● Problem
What you return should match the entries below exactly, only without the images.

Before-and-after change data
[Start of section]

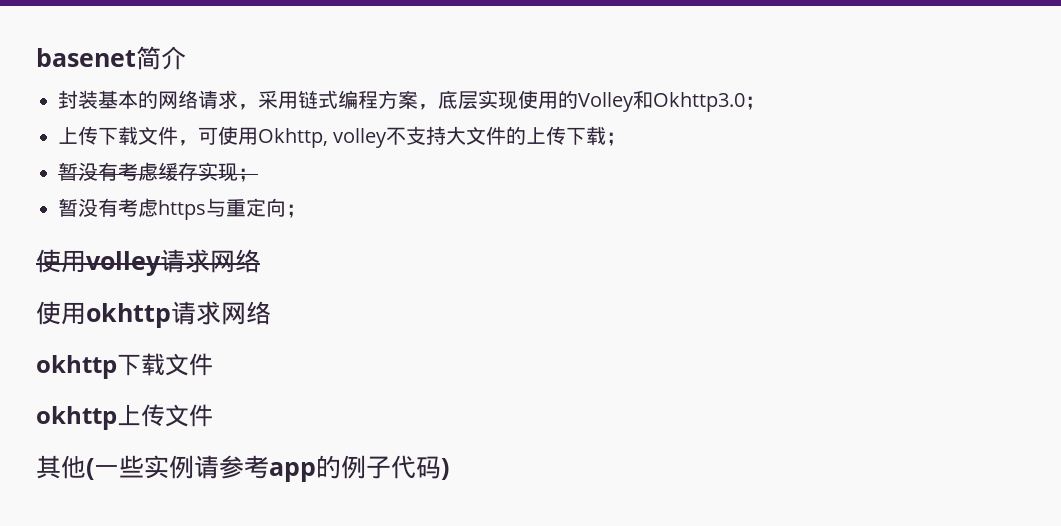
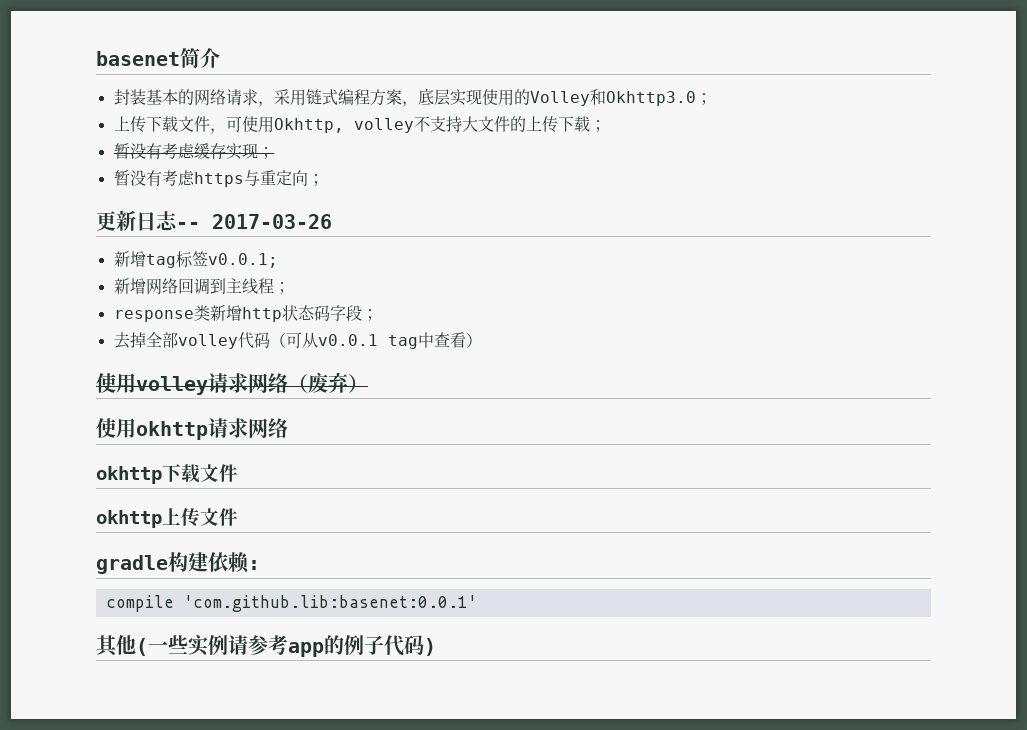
+ 更新日志-- 2017-03-26
+ 新增tag标签v0.0.1;
+ 新增网络回调到主线程；
+ response类新增http状态码字段；
+ 去掉全部volley代码（可从v0.0.1 tag中查看）
- 使用volley请求网络
+ 使用volley请求网络（废弃）
+ gradle构建依赖:
+ compile 'com.github.lib:basenet:0.0.1'

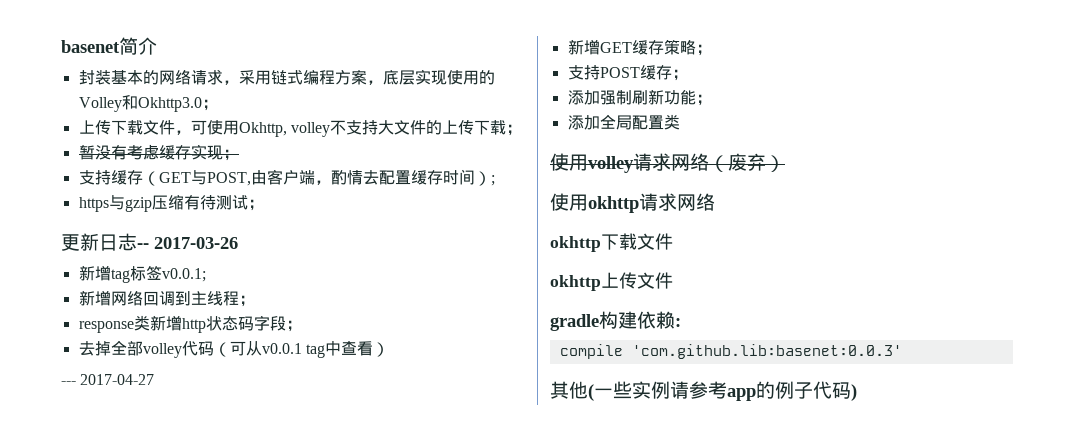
- 暂没有考虑https与重定向；
+ 支持缓存（GET与POST,由客户端，酌情去配置缓存时间）;
+ https与gzip压缩有待测试；
+ --- 2017-04-27
+ 新增GET缓存策略；
+ 支持POST缓存；
+ 添加强制刷新功能；
+ 添加全局配置类
- compile 'com.github.lib:basenet:0.0.1'
+ compile 'com.github.lib:basenet:0.0.3'

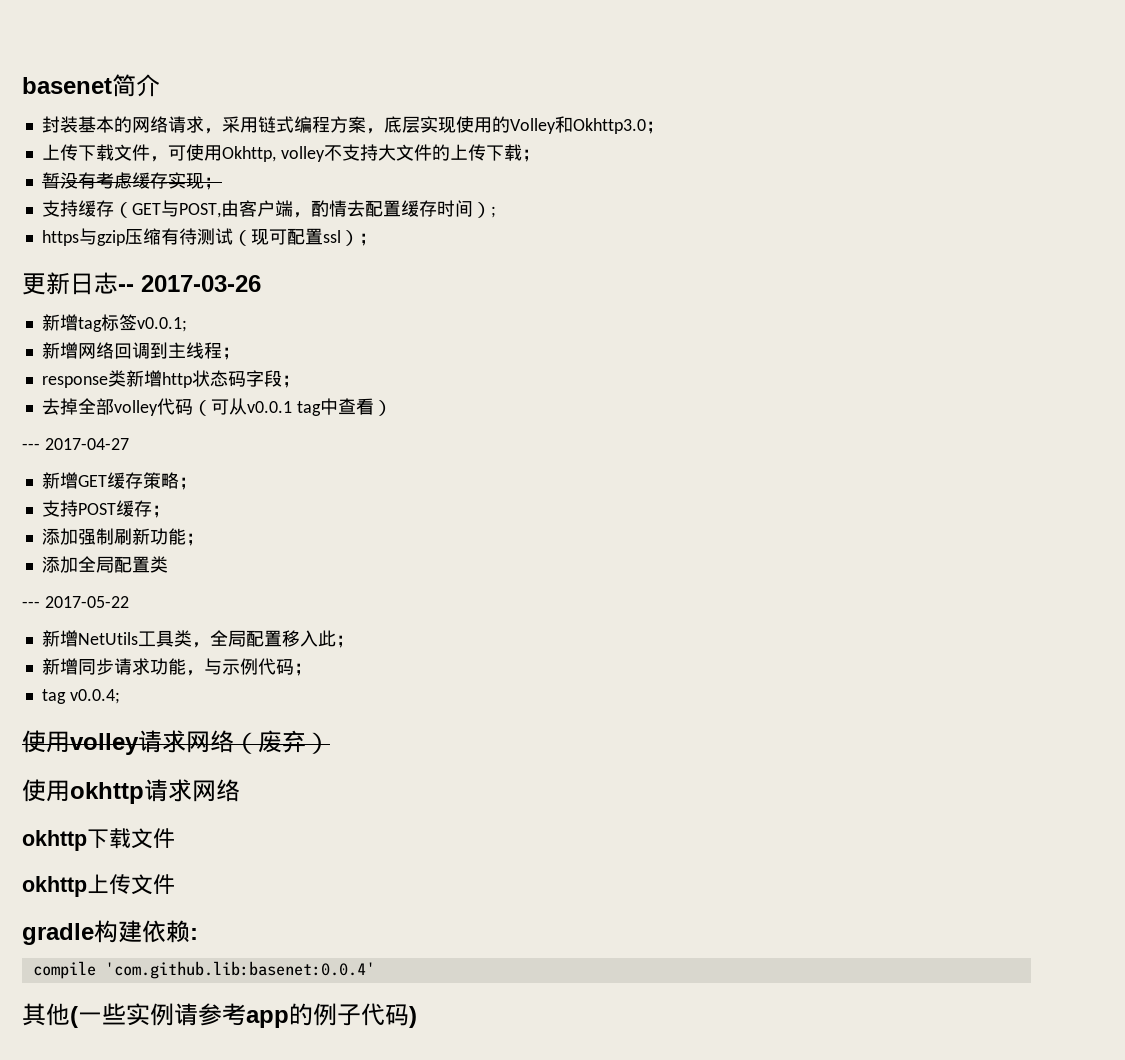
- https与gzip压缩有待测试；
+ https与gzip压缩有待测试（现可配置ssl）；
+ --- 2017-05-22
+ 新增NetUtils工具类，全局配置移入此；
+ 新增同步请求功能，与示例代码；
+ tag v0.0.4;
- compile 'com.github.lib:basenet:0.0.3'
+ compile 'com.github.lib:basenet:0.0.4'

[End of section]

● Answer area
+ 更新日志-- 2017-03-26
+ 新增tag标签v0.0.1;
+ 新增网络回调到主线程；
+ response类新增http状态码字段；
+ 去掉全部volley代码（可从v0.0.1 tag中查看）
- 使用volley请求网络
+ 使用volley请求网络（废弃）
+ gradle构建依赖:
+ compile 'com.github.lib:basenet:0.0.1'

- 暂没有考虑https与重定向；
+ 支持缓存（GET与POST,由客户端，酌情去配置缓存时间）;
+ https与gzip压缩有待测试；
+ --- 2017-04-27
+ 新增GET缓存策略；
+ 支持POST缓存；
+ 添加强制刷新功能；
+ 添加全局配置类
- compile 'com.github.lib:basenet:0.0.1'
+ compile 'com.github.lib:basenet:0.0.3'

- https与gzip压缩有待测试；
+ https与gzip压缩有待测试（现可配置ssl）；
+ --- 2017-05-22
+ 新增NetUtils工具类，全局配置移入此；
+ 新增同步请求功能，与示例代码；
+ tag v0.0.4;
- compile 'com.github.lib:basenet:0.0.3'
+ compile 'com.github.lib:basenet:0.0.4'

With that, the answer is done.